(Edit tracking data)
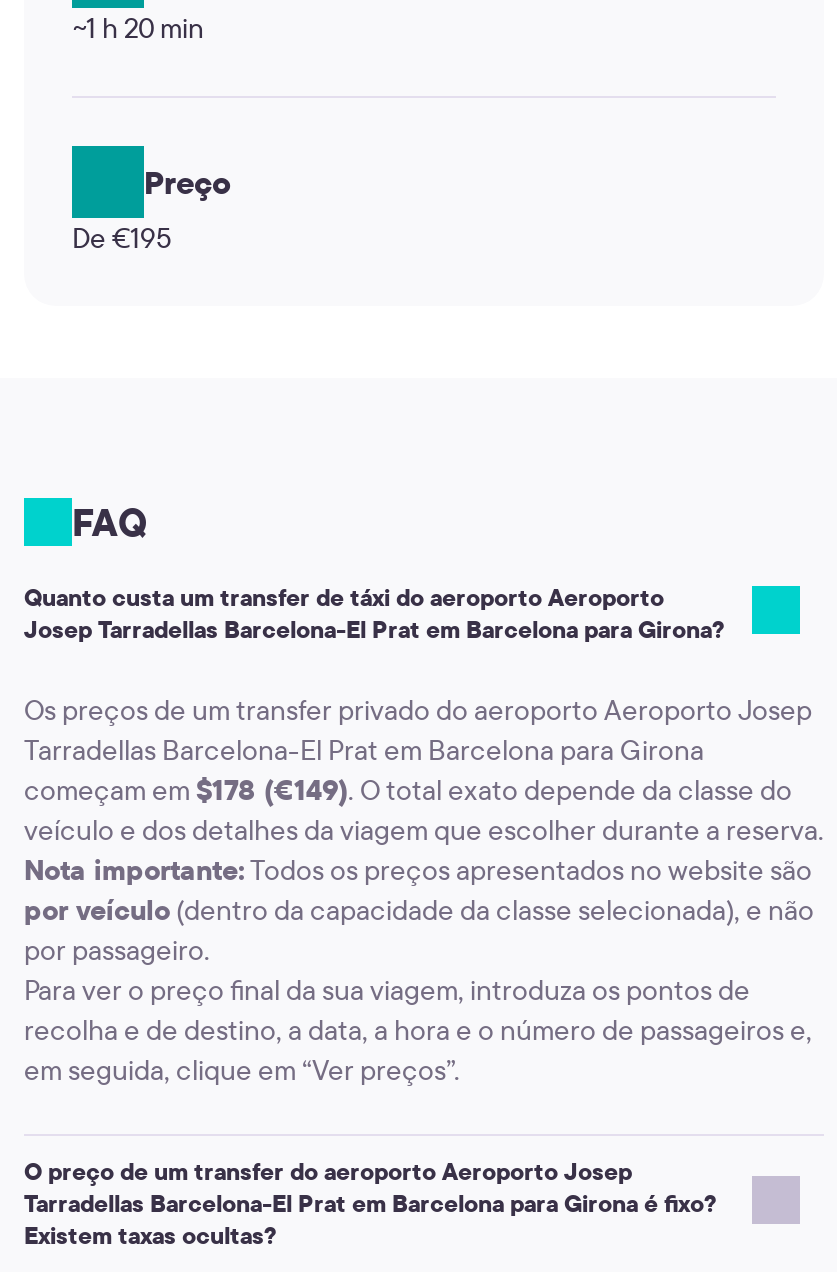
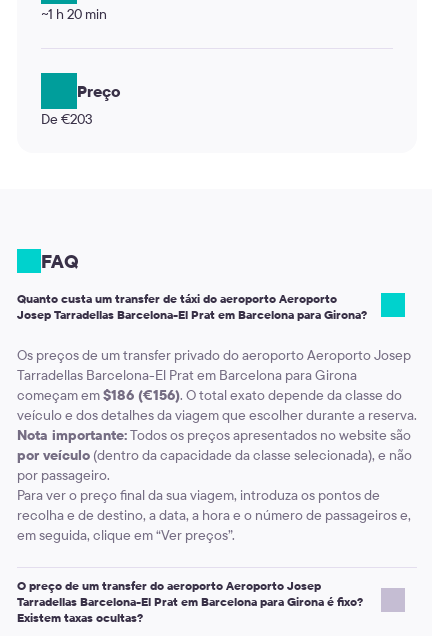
- De €195
+ De €203

- começam em $178 (€149). O total exato depende da classe do
+ começam em $186 (€156). O total exato depende da classe do
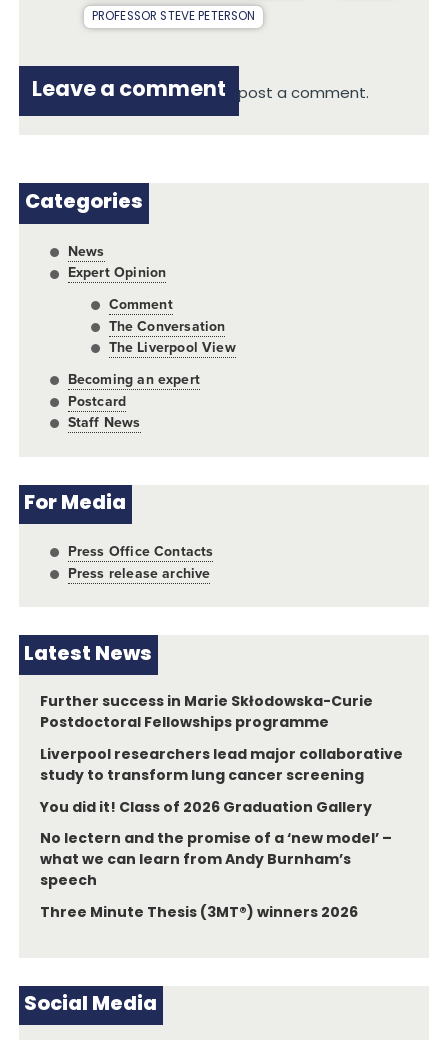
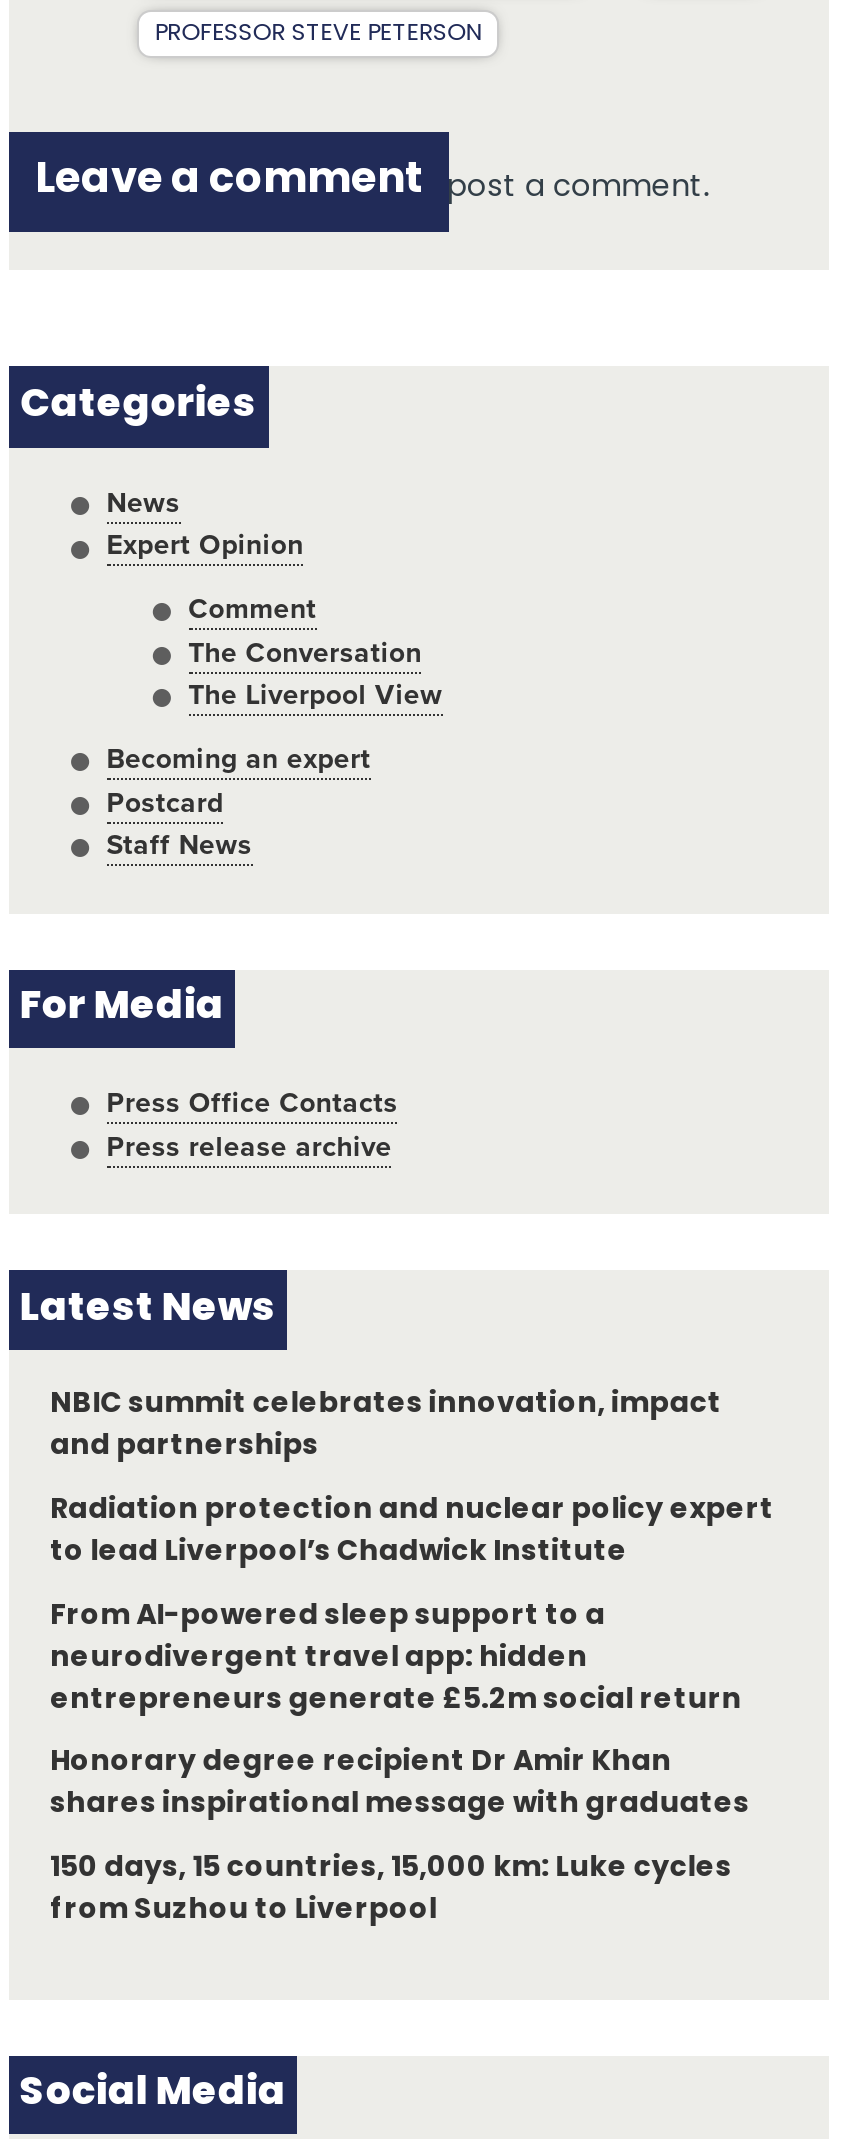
- Further success in Marie Skłodowska-Curie
- Postdoctoral Fellowships programme
+ NBIC summit celebrates innovation, impact
+ and partnerships

- Liverpool researchers lead major collaborative
- study to transform lung cancer screening
+ Radiation protection and nuclear policy expert
+ to lead Liverpool’s Chadwick Institute

- You did it! Class of 2026 Graduation Gallery
+ From AI-powered sleep support to a
+ neurodivergent travel app: hidden
+ entrepreneurs generate £5.2m social return

- No lectern and the promise of a ‘new model’ –
- what we can learn from Andy Burnham’s
- speech
+ Honorary degree recipient Dr Amir Khan
+ shares inspirational message with graduates

- Three Minute Thesis (3MT®) winners 2026
+ 150 days, 15 countries, 15,000 km: Luke cycles
+ from Suzhou to Liverpool
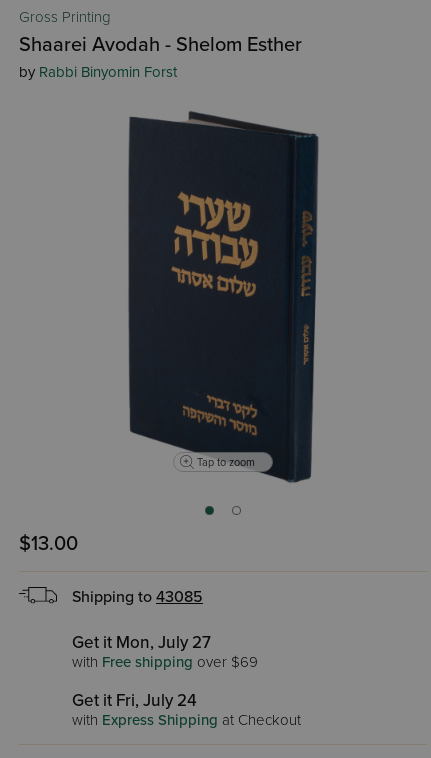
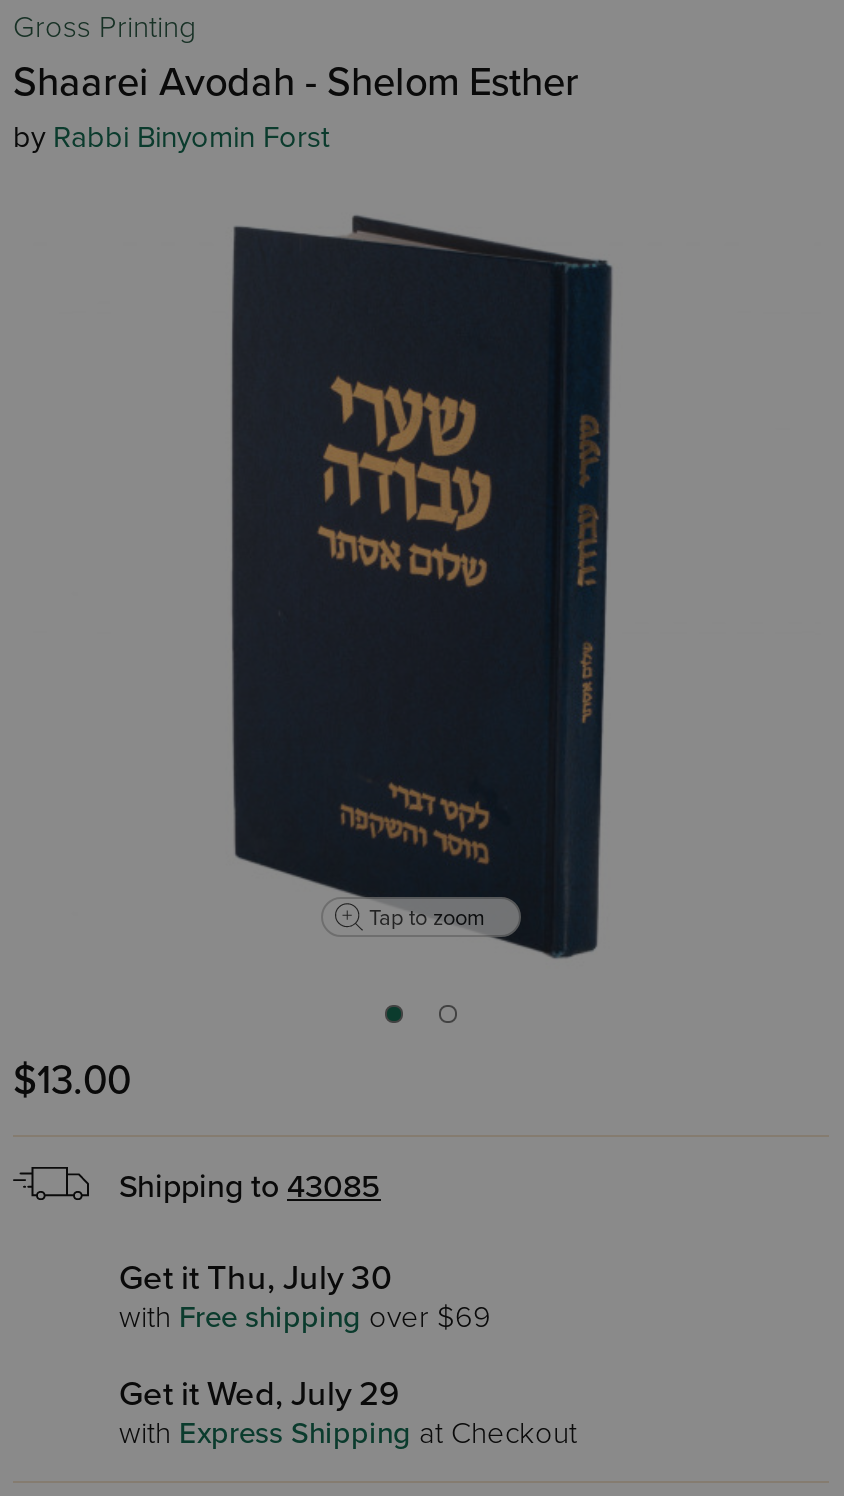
- Get it Mon, July 27
+ Get it Thu, July 30

- Get it Fri, July 24
+ Get it Wed, July 29
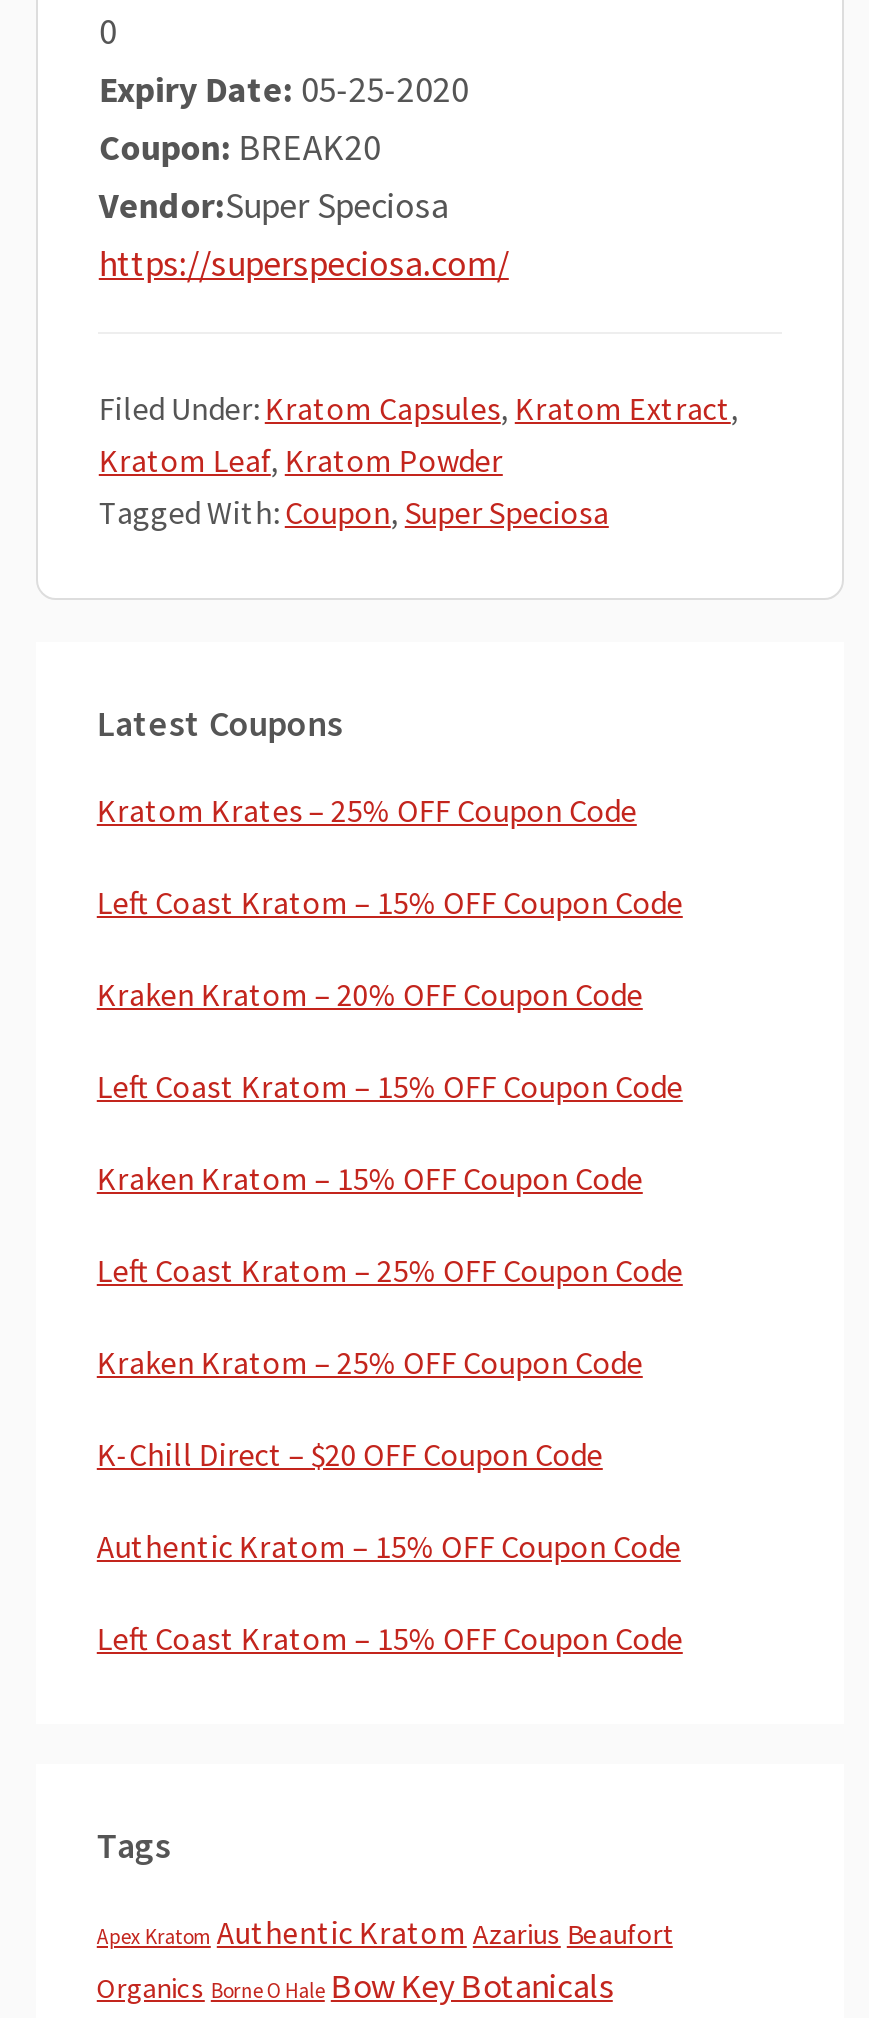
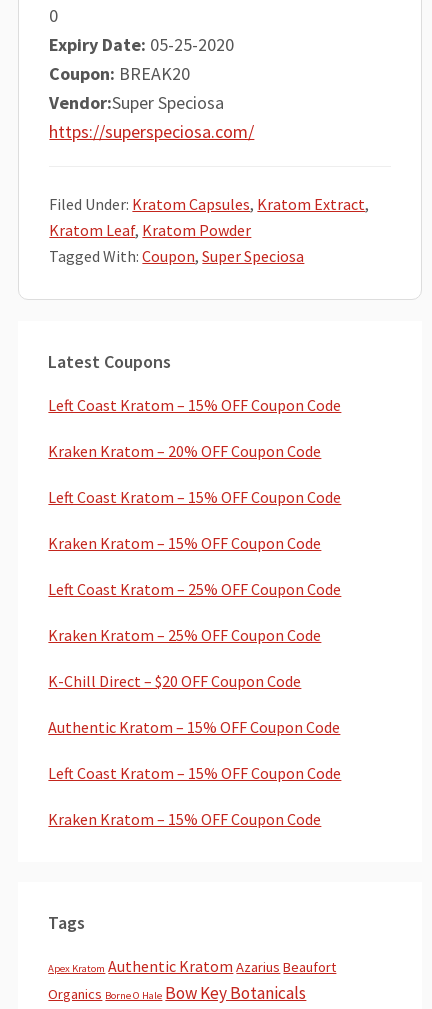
- Kratom Krates – 25% OFF Coupon Code

moved up: Left Coast Kratom – 15% OFF Coupon Code | Kraken Kratom – 20% OFF Coupon Code | Left Coast Kratom – 15% OFF Coupon Code | ... | Authentic Kratom – 15% OFF Coupon Code | Left Coast Kratom – 15% OFF Coupon Code

+ Kraken Kratom – 15% OFF Coupon Code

### Instructions to follow
Word-for-word output of every record is needed, with images omitted.

### Exercise result
- De €195
+ De €203

- começam em $178 (€149). O total exato depende da classe do
+ começam em $186 (€156). O total exato depende da classe do
- Further success in Marie Skłodowska-Curie
- Postdoctoral Fellowships programme
+ NBIC summit celebrates innovation, impact
+ and partnerships

- Liverpool researchers lead major collaborative
- study to transform lung cancer screening
+ Radiation protection and nuclear policy expert
+ to lead Liverpool’s Chadwick Institute

- You did it! Class of 2026 Graduation Gallery
+ From AI-powered sleep support to a
+ neurodivergent travel app: hidden
+ entrepreneurs generate £5.2m social return

- No lectern and the promise of a ‘new model’ –
- what we can learn from Andy Burnham’s
- speech
+ Honorary degree recipient Dr Amir Khan
+ shares inspirational message with graduates

- Three Minute Thesis (3MT®) winners 2026
+ 150 days, 15 countries, 15,000 km: Luke cycles
+ from Suzhou to Liverpool
- Get it Mon, July 27
+ Get it Thu, July 30

- Get it Fri, July 24
+ Get it Wed, July 29
- Kratom Krates – 25% OFF Coupon Code

moved up: Left Coast Kratom – 15% OFF Coupon Code | Kraken Kratom – 20% OFF Coupon Code | Left Coast Kratom – 15% OFF Coupon Code | ... | Authentic Kratom – 15% OFF Coupon Code | Left Coast Kratom – 15% OFF Coupon Code

+ Kraken Kratom – 15% OFF Coupon Code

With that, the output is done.